1940's Delphia Davis and her two youngest sons, Leland and Roger Davis

I can remember going out with him and sitting down in the basement while he worked upstairs, hearing him hammer, building the home. It was always exciting because I got to eat a lunch with him. One of the other teachers at the high school, the band teacher, E.B. Terry, built a house up by the high school, using the exact same plans. So there's house just like ours on 720 S. 371 E. in Orem. So that's a little bit of the history building the home. I can't remember how long it took to build the home, but it seemed like forever to me, being a little kid.

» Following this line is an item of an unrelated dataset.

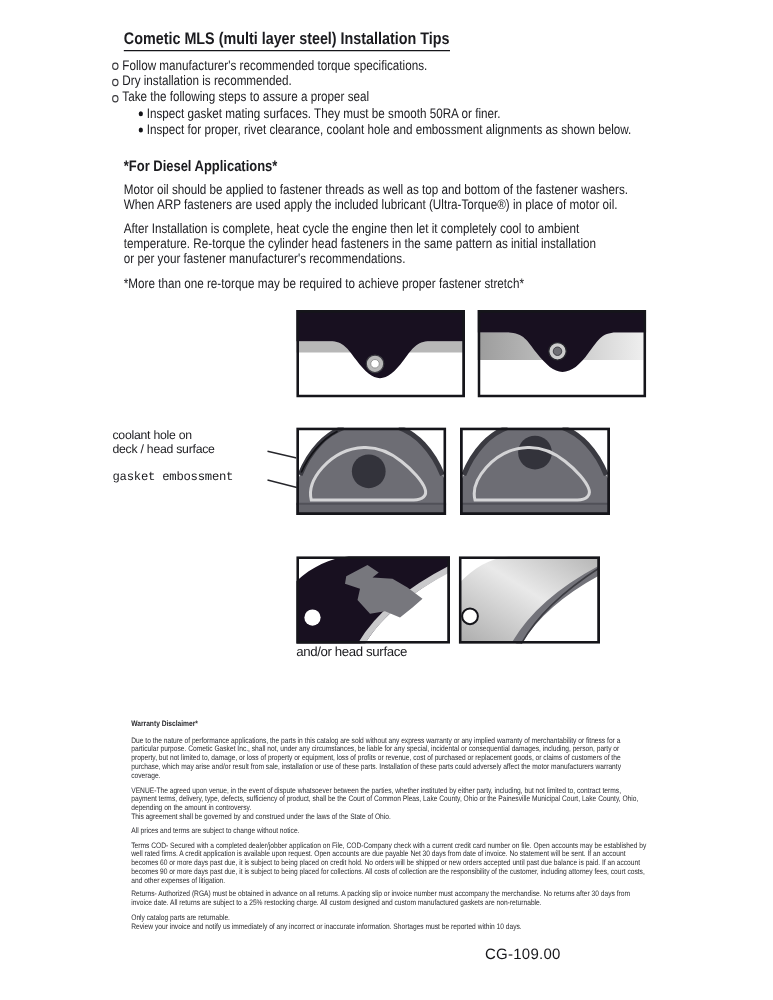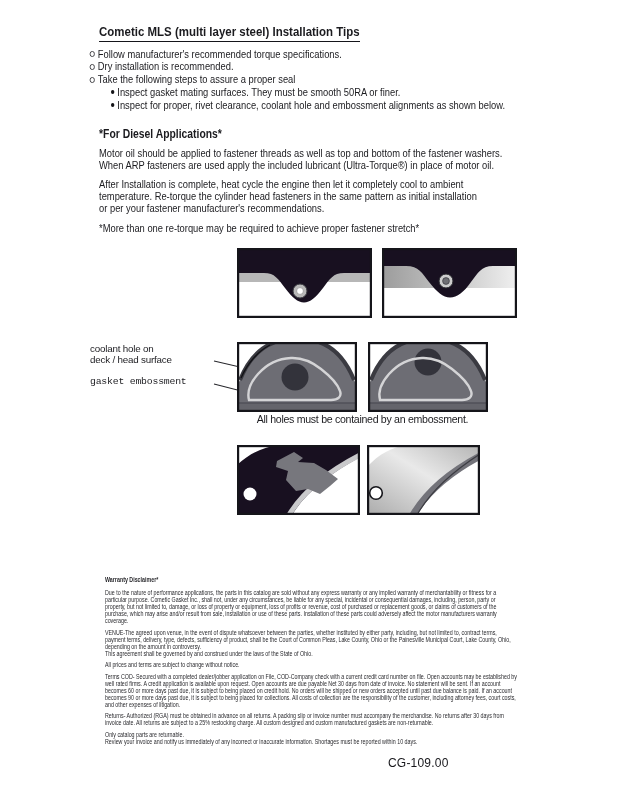"All holes must be contained" div.dg-caption { html: <div>All holes must be contained by an embossment.</div> -> none }
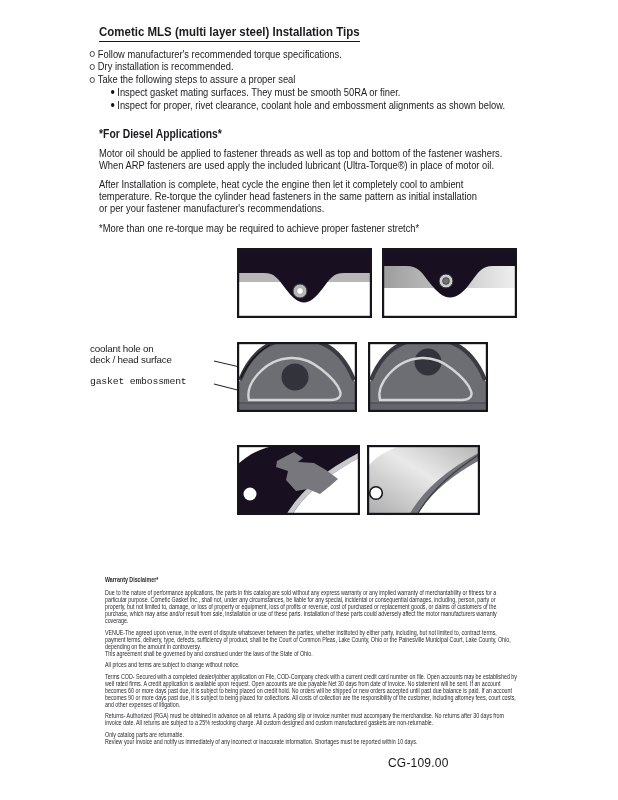"and/or head surface" div { html: none -> <div>and/or head surface</div> }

Like I said, my dad was bishop, and was a fine woodworker so he made a lot of furniture for our home.We had an acre and half of ground, as I recall. Our property went as far back as the Orem tracks, which is now Orem Boulevard and went to the North and the South to the other teacher's houses. We had a big cherry orchard back there, maybe 50-60 trees. We had a lovely garden straight behind the house. We had a barn, we had chickens, a cow, maybe pigs. We had a regular
farm in Orem. We picked cherries every year, Bings and Lamberts. In the summertime, when he wasn't teaching, or during the school year when he was out of school, he was a farmer. He loved it; we loved it.it was just a wonderful place to grow up. We sold the cherries to the Utah Berry Growers Association. They used to pack cherries right by the Orem tracks on 4th south and where the Orem Boulevard is now. The reason they call it "Orem Boulevard" is after the old Orem tracks, which was an electric train which used to run from Salt Lake to Payson and from Salt Lake to Ogden. The money was put up by a Mr. Orem for the south limb and a Mr. Bamberger for the North limb. So if you were going go to Ogden, you took the "Bamberger" and if you were going to go South to Provo or Payson, you took the "Orem" train. Our property butted on it, down to the West. There was a building, a switching station or something, through the fence between our property and the tracks, I'm not sure what it was used for.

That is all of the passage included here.